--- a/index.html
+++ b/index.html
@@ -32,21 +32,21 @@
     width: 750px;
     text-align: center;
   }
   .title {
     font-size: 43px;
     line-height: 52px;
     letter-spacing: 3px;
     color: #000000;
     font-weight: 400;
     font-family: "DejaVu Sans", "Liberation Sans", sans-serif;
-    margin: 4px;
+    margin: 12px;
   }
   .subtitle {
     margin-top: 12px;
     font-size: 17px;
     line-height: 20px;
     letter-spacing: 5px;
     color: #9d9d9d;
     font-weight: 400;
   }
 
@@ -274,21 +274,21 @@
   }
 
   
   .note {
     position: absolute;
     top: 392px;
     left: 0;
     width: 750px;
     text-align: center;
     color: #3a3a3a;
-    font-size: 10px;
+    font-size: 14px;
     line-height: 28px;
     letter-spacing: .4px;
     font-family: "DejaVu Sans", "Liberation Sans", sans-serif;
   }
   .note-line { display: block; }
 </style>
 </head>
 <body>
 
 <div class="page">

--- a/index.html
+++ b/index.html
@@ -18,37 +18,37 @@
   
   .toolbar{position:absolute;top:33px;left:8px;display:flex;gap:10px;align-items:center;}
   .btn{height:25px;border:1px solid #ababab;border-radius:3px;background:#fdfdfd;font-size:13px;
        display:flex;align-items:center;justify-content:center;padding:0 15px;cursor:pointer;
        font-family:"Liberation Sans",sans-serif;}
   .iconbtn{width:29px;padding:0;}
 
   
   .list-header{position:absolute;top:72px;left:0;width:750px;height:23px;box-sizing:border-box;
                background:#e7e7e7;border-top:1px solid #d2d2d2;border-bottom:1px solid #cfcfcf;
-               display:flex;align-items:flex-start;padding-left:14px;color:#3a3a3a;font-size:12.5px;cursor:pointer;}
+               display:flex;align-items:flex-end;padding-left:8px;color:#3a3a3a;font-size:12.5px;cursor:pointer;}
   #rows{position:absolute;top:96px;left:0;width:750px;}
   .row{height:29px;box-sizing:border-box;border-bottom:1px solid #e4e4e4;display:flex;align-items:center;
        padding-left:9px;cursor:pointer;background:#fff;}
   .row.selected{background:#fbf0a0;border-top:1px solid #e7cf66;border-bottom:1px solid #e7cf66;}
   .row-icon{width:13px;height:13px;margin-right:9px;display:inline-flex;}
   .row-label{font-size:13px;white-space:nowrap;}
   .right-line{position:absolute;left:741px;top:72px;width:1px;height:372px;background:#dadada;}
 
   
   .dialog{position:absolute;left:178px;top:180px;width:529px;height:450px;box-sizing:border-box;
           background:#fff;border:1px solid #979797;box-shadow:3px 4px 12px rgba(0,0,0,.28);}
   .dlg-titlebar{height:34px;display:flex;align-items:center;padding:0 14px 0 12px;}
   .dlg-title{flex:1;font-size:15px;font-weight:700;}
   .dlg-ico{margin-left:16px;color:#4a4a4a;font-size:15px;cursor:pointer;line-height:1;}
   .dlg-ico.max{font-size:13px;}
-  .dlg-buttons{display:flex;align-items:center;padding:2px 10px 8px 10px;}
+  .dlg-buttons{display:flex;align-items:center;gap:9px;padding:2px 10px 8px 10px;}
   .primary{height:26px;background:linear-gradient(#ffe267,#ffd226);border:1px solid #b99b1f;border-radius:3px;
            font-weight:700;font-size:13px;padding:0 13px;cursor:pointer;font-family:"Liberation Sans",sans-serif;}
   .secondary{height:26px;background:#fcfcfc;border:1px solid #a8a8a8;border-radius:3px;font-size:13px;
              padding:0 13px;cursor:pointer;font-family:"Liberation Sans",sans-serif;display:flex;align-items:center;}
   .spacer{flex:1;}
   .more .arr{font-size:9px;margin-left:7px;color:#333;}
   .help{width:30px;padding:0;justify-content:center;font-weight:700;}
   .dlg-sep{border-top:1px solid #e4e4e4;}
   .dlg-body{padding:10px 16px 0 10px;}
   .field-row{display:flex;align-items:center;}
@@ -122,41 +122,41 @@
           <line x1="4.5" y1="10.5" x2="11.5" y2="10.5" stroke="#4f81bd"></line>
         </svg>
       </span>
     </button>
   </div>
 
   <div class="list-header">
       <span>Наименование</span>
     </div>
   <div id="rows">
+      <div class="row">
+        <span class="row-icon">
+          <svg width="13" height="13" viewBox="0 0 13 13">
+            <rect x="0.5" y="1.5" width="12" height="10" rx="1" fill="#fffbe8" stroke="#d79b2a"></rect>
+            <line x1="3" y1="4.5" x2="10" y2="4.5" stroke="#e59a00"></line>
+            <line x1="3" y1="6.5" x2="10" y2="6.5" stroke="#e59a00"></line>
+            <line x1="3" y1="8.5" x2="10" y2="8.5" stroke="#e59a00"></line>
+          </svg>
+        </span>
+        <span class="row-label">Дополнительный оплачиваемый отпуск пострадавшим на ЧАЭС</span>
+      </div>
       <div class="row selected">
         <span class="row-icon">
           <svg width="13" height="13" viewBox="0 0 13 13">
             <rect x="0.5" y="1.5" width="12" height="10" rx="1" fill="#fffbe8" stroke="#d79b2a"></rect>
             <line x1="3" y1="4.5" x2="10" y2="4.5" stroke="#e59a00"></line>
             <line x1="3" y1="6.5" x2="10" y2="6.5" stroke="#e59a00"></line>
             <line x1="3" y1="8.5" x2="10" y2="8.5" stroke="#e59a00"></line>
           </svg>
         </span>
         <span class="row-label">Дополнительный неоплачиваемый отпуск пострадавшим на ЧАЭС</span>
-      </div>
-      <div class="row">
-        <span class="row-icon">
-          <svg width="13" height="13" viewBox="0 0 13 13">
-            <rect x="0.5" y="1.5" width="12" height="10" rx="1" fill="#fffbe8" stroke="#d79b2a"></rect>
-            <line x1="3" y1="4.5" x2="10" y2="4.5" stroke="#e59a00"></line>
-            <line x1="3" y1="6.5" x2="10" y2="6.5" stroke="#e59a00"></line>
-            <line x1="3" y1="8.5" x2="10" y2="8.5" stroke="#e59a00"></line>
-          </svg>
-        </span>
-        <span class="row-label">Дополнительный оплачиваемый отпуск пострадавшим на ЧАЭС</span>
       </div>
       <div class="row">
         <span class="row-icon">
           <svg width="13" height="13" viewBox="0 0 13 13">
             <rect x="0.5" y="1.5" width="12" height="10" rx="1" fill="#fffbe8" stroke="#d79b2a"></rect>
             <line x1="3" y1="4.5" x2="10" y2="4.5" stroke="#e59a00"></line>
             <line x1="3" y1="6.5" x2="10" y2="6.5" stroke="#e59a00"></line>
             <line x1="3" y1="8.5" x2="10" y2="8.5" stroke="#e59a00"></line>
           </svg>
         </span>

——————————

When the entries above are retyped, each line must stay exactly as it is.

Written solution:
--- a/index.html
+++ b/index.html
@@ -32,21 +32,21 @@
     width: 750px;
     text-align: center;
   }
   .title {
     font-size: 43px;
     line-height: 52px;
     letter-spacing: 3px;
     color: #000000;
     font-weight: 400;
     font-family: "DejaVu Sans", "Liberation Sans", sans-serif;
-    margin: 4px;
+    margin: 12px;
   }
   .subtitle {
     margin-top: 12px;
     font-size: 17px;
     line-height: 20px;
     letter-spacing: 5px;
     color: #9d9d9d;
     font-weight: 400;
   }
 
@@ -274,21 +274,21 @@
   }
 
   
   .note {
     position: absolute;
     top: 392px;
     left: 0;
     width: 750px;
     text-align: center;
     color: #3a3a3a;
-    font-size: 10px;
+    font-size: 14px;
     line-height: 28px;
     letter-spacing: .4px;
     font-family: "DejaVu Sans", "Liberation Sans", sans-serif;
   }
   .note-line { display: block; }
 </style>
 </head>
 <body>
 
 <div class="page">

--- a/index.html
+++ b/index.html
@@ -18,37 +18,37 @@
   
   .toolbar{position:absolute;top:33px;left:8px;display:flex;gap:10px;align-items:center;}
   .btn{height:25px;border:1px solid #ababab;border-radius:3px;background:#fdfdfd;font-size:13px;
        display:flex;align-items:center;justify-content:center;padding:0 15px;cursor:pointer;
        font-family:"Liberation Sans",sans-serif;}
   .iconbtn{width:29px;padding:0;}
 
   
   .list-header{position:absolute;top:72px;left:0;width:750px;height:23px;box-sizing:border-box;
                background:#e7e7e7;border-top:1px solid #d2d2d2;border-bottom:1px solid #cfcfcf;
-               display:flex;align-items:flex-start;padding-left:14px;color:#3a3a3a;font-size:12.5px;cursor:pointer;}
+               display:flex;align-items:flex-end;padding-left:8px;color:#3a3a3a;font-size:12.5px;cursor:pointer;}
   #rows{position:absolute;top:96px;left:0;width:750px;}
   .row{height:29px;box-sizing:border-box;border-bottom:1px solid #e4e4e4;display:flex;align-items:center;
        padding-left:9px;cursor:pointer;background:#fff;}
   .row.selected{background:#fbf0a0;border-top:1px solid #e7cf66;border-bottom:1px solid #e7cf66;}
   .row-icon{width:13px;height:13px;margin-right:9px;display:inline-flex;}
   .row-label{font-size:13px;white-space:nowrap;}
   .right-line{position:absolute;left:741px;top:72px;width:1px;height:372px;background:#dadada;}
 
   
   .dialog{position:absolute;left:178px;top:180px;width:529px;height:450px;box-sizing:border-box;
           background:#fff;border:1px solid #979797;box-shadow:3px 4px 12px rgba(0,0,0,.28);}
   .dlg-titlebar{height:34px;display:flex;align-items:center;padding:0 14px 0 12px;}
   .dlg-title{flex:1;font-size:15px;font-weight:700;}
   .dlg-ico{margin-left:16px;color:#4a4a4a;font-size:15px;cursor:pointer;line-height:1;}
   .dlg-ico.max{font-size:13px;}
-  .dlg-buttons{display:flex;align-items:center;padding:2px 10px 8px 10px;}
+  .dlg-buttons{display:flex;align-items:center;gap:9px;padding:2px 10px 8px 10px;}
   .primary{height:26px;background:linear-gradient(#ffe267,#ffd226);border:1px solid #b99b1f;border-radius:3px;
            font-weight:700;font-size:13px;padding:0 13px;cursor:pointer;font-family:"Liberation Sans",sans-serif;}
   .secondary{height:26px;background:#fcfcfc;border:1px solid #a8a8a8;border-radius:3px;font-size:13px;
              padding:0 13px;cursor:pointer;font-family:"Liberation Sans",sans-serif;display:flex;align-items:center;}
   .spacer{flex:1;}
   .more .arr{font-size:9px;margin-left:7px;color:#333;}
   .help{width:30px;padding:0;justify-content:center;font-weight:700;}
   .dlg-sep{border-top:1px solid #e4e4e4;}
   .dlg-body{padding:10px 16px 0 10px;}
   .field-row{display:flex;align-items:center;}
@@ -122,41 +122,41 @@
           <line x1="4.5" y1="10.5" x2="11.5" y2="10.5" stroke="#4f81bd"></line>
         </svg>
       </span>
     </button>
   </div>
 
   <div class="list-header">
       <span>Наименование</span>
     </div>
   <div id="rows">
+      <div class="row">
+        <span class="row-icon">
+          <svg width="13" height="13" viewBox="0 0 13 13">
+            <rect x="0.5" y="1.5" width="12" height="10" rx="1" fill="#fffbe8" stroke="#d79b2a"></rect>
+            <line x1="3" y1="4.5" x2="10" y2="4.5" stroke="#e59a00"></line>
+            <line x1="3" y1="6.5" x2="10" y2="6.5" stroke="#e59a00"></line>
+            <line x1="3" y1="8.5" x2="10" y2="8.5" stroke="#e59a00"></line>
+          </svg>
+        </span>
+        <span class="row-label">Дополнительный оплачиваемый отпуск пострадавшим на ЧАЭС</span>
+      </div>
       <div class="row selected">
         <span class="row-icon">
           <svg width="13" height="13" viewBox="0 0 13 13">
             <rect x="0.5" y="1.5" width="12" height="10" rx="1" fill="#fffbe8" stroke="#d79b2a"></rect>
             <line x1="3" y1="4.5" x2="10" y2="4.5" stroke="#e59a00"></line>
             <line x1="3" y1="6.5" x2="10" y2="6.5" stroke="#e59a00"></line>
             <line x1="3" y1="8.5" x2="10" y2="8.5" stroke="#e59a00"></line>
           </svg>
         </span>
         <span class="row-label">Дополнительный неоплачиваемый отпуск пострадавшим на ЧАЭС</span>
-      </div>
-      <div class="row">
-        <span class="row-icon">
-          <svg width="13" height="13" viewBox="0 0 13 13">
-            <rect x="0.5" y="1.5" width="12" height="10" rx="1" fill="#fffbe8" stroke="#d79b2a"></rect>
-            <line x1="3" y1="4.5" x2="10" y2="4.5" stroke="#e59a00"></line>
-            <line x1="3" y1="6.5" x2="10" y2="6.5" stroke="#e59a00"></line>
-            <line x1="3" y1="8.5" x2="10" y2="8.5" stroke="#e59a00"></line>
-          </svg>
-        </span>
-        <span class="row-label">Дополнительный оплачиваемый отпуск пострадавшим на ЧАЭС</span>
       </div>
       <div class="row">
         <span class="row-icon">
           <svg width="13" height="13" viewBox="0 0 13 13">
             <rect x="0.5" y="1.5" width="12" height="10" rx="1" fill="#fffbe8" stroke="#d79b2a"></rect>
             <line x1="3" y1="4.5" x2="10" y2="4.5" stroke="#e59a00"></line>
             <line x1="3" y1="6.5" x2="10" y2="6.5" stroke="#e59a00"></line>
             <line x1="3" y1="8.5" x2="10" y2="8.5" stroke="#e59a00"></line>
           </svg>
         </span>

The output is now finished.